● **Problem statement**: From the records below, print only the part that opens with the line containing "top: 300px ->" and closes with the line containing "background: #eab308 ->"; omit the pictures.

● **Provided material**:
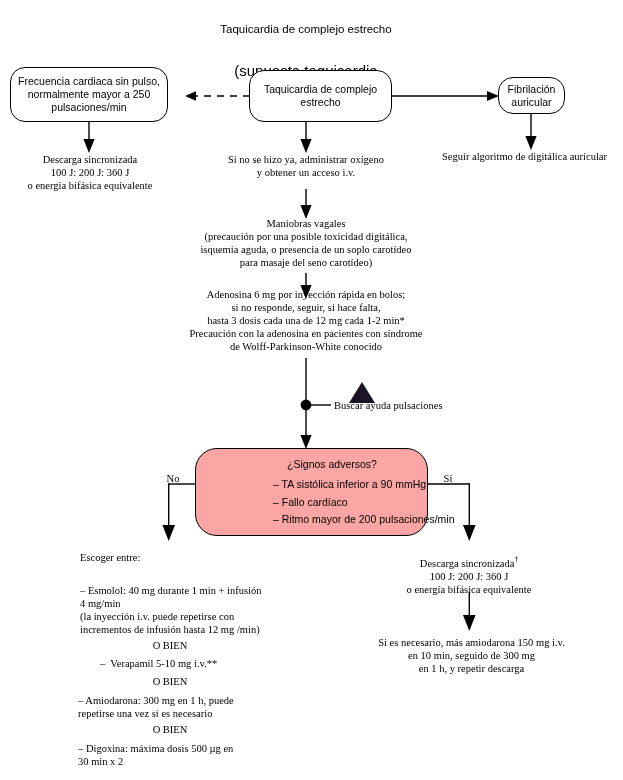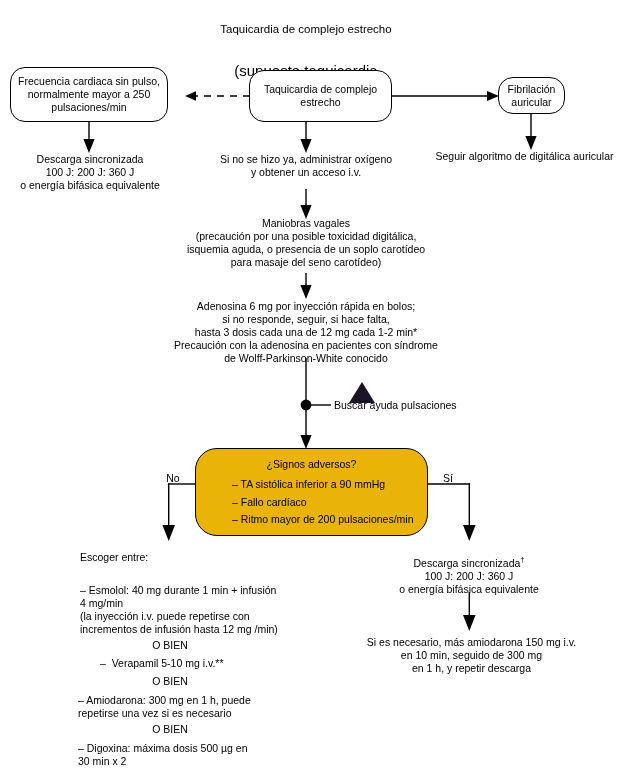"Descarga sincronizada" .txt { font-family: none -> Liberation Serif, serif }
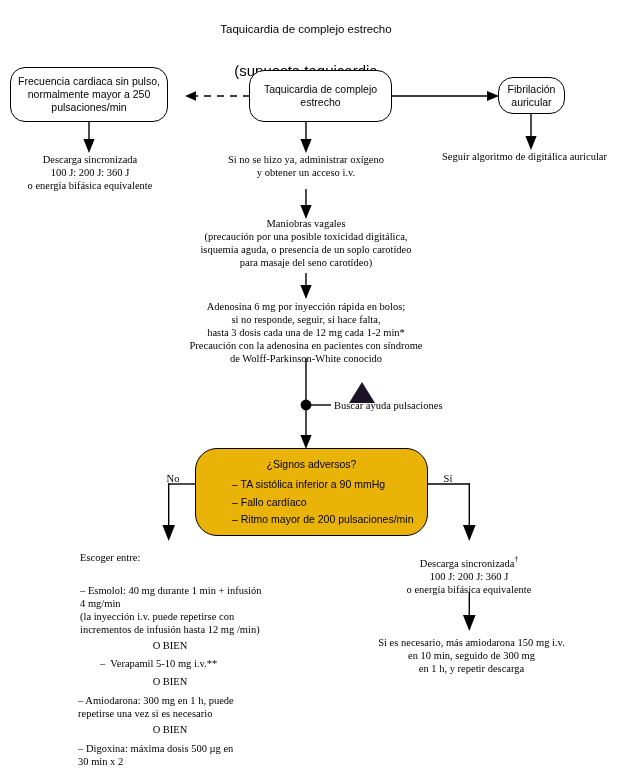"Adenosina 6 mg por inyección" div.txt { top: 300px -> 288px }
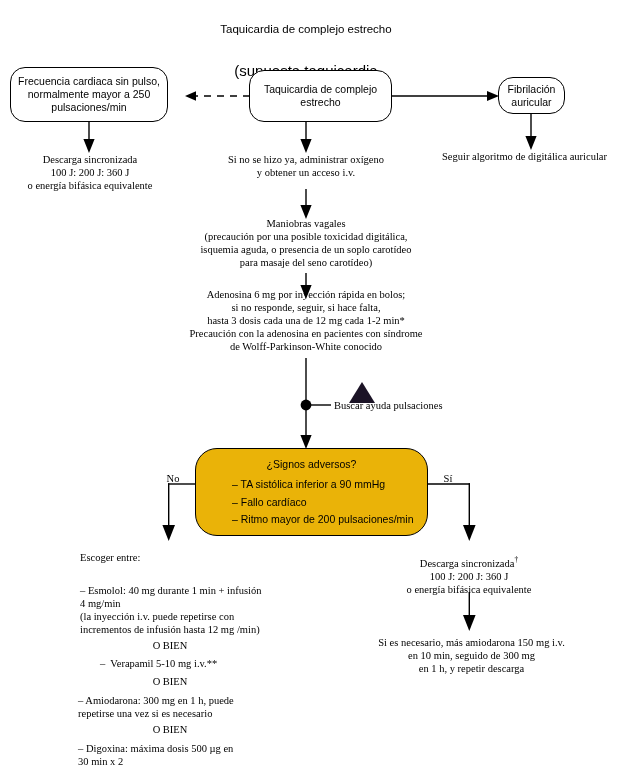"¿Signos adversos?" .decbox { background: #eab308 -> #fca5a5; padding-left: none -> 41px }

==

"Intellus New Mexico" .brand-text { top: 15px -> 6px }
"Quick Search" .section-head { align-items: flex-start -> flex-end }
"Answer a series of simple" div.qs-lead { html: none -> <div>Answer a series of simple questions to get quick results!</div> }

* * *

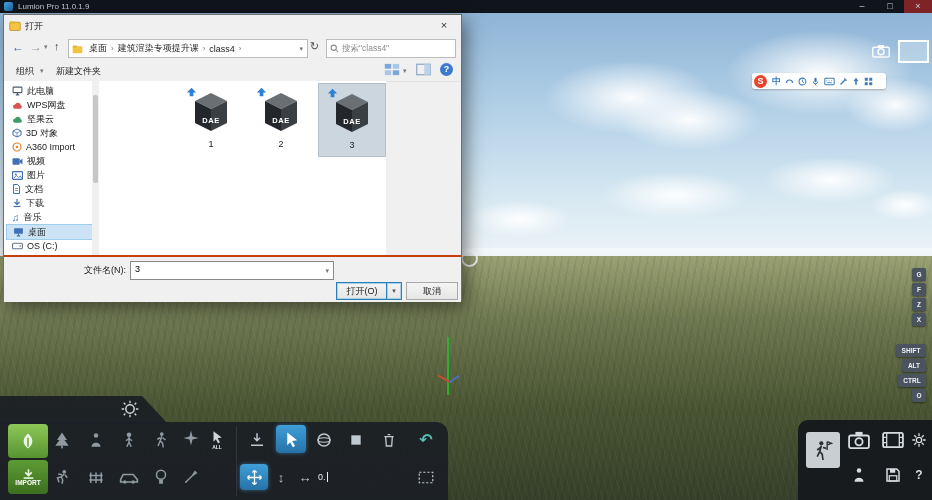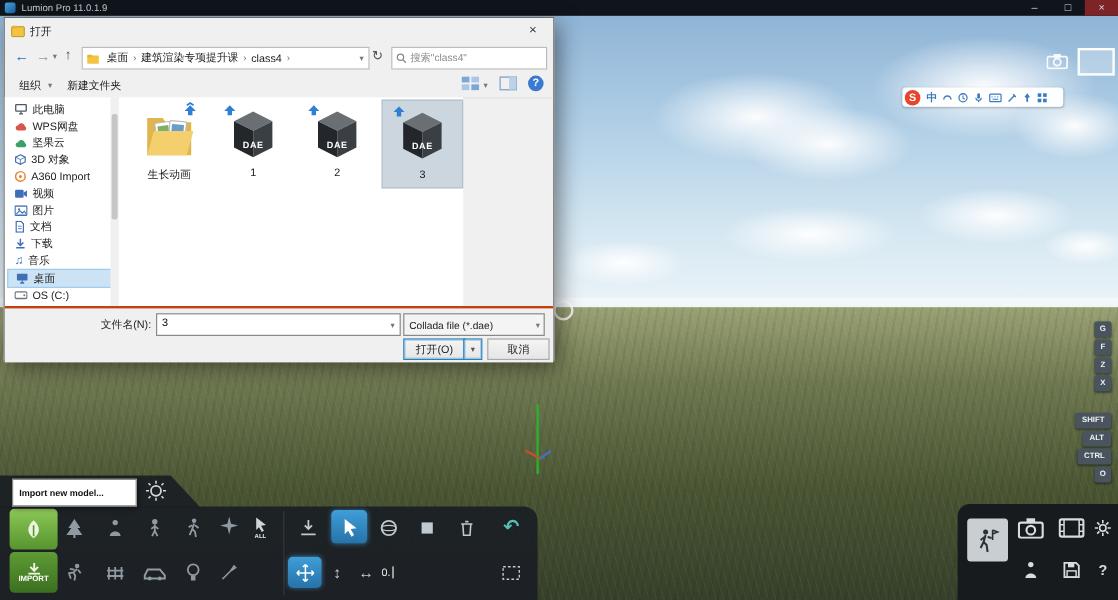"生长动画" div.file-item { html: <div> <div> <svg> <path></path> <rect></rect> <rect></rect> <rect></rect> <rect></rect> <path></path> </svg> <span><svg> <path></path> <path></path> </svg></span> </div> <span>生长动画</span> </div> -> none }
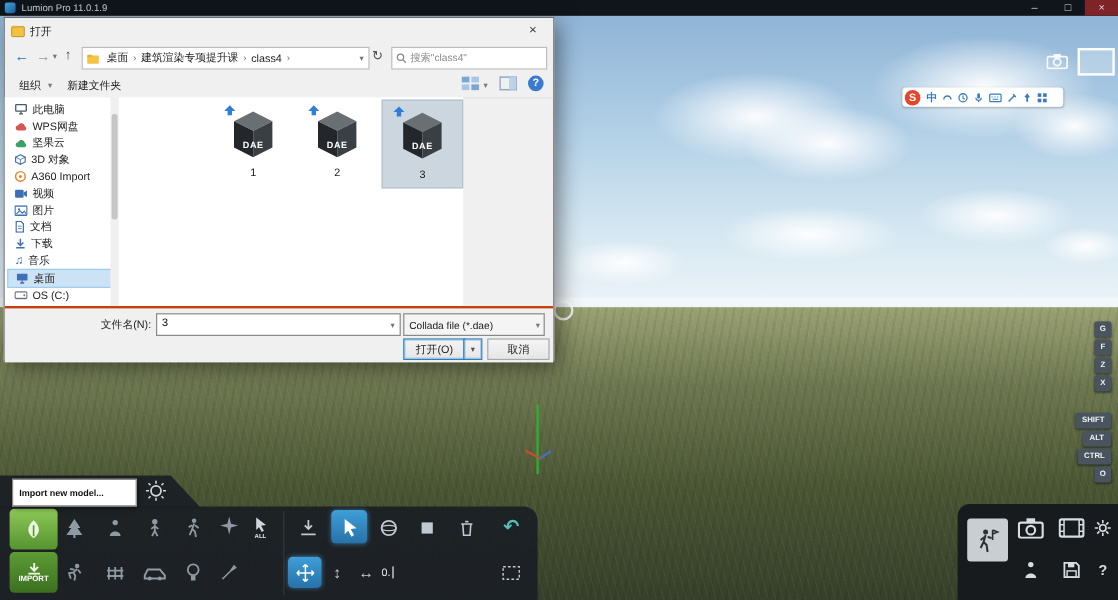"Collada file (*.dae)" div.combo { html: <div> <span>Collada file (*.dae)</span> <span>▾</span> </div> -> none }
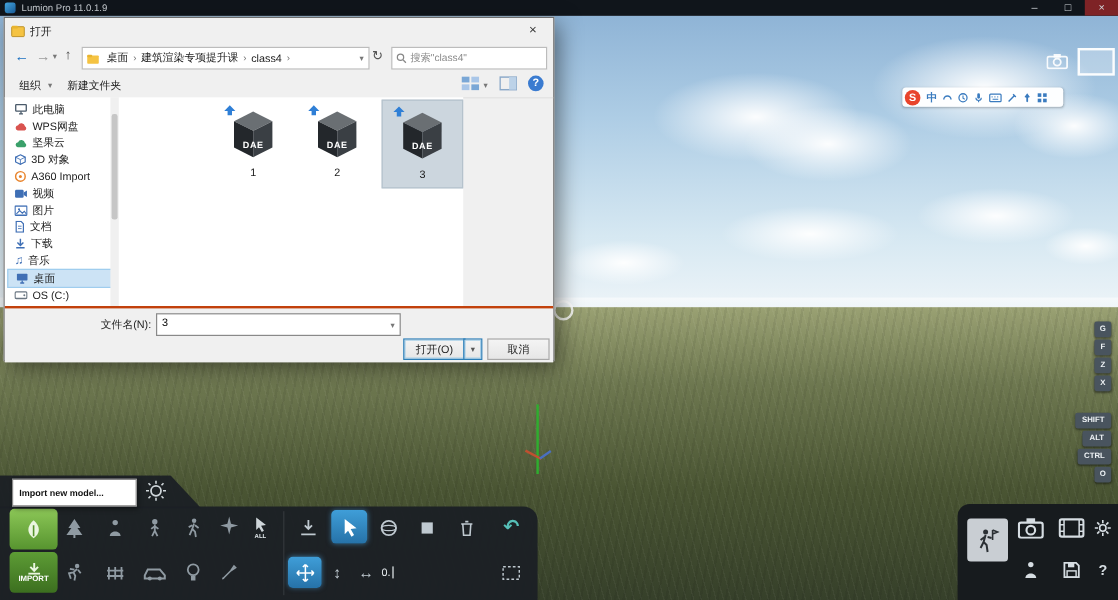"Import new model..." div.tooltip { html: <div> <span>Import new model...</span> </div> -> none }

● **Response**:
"Adenosina 6 mg por inyección" div.txt { top: 300px -> 288px }
"¿Signos adversos?" .decbox { background: #eab308 -> #fca5a5; padding-left: none -> 41px }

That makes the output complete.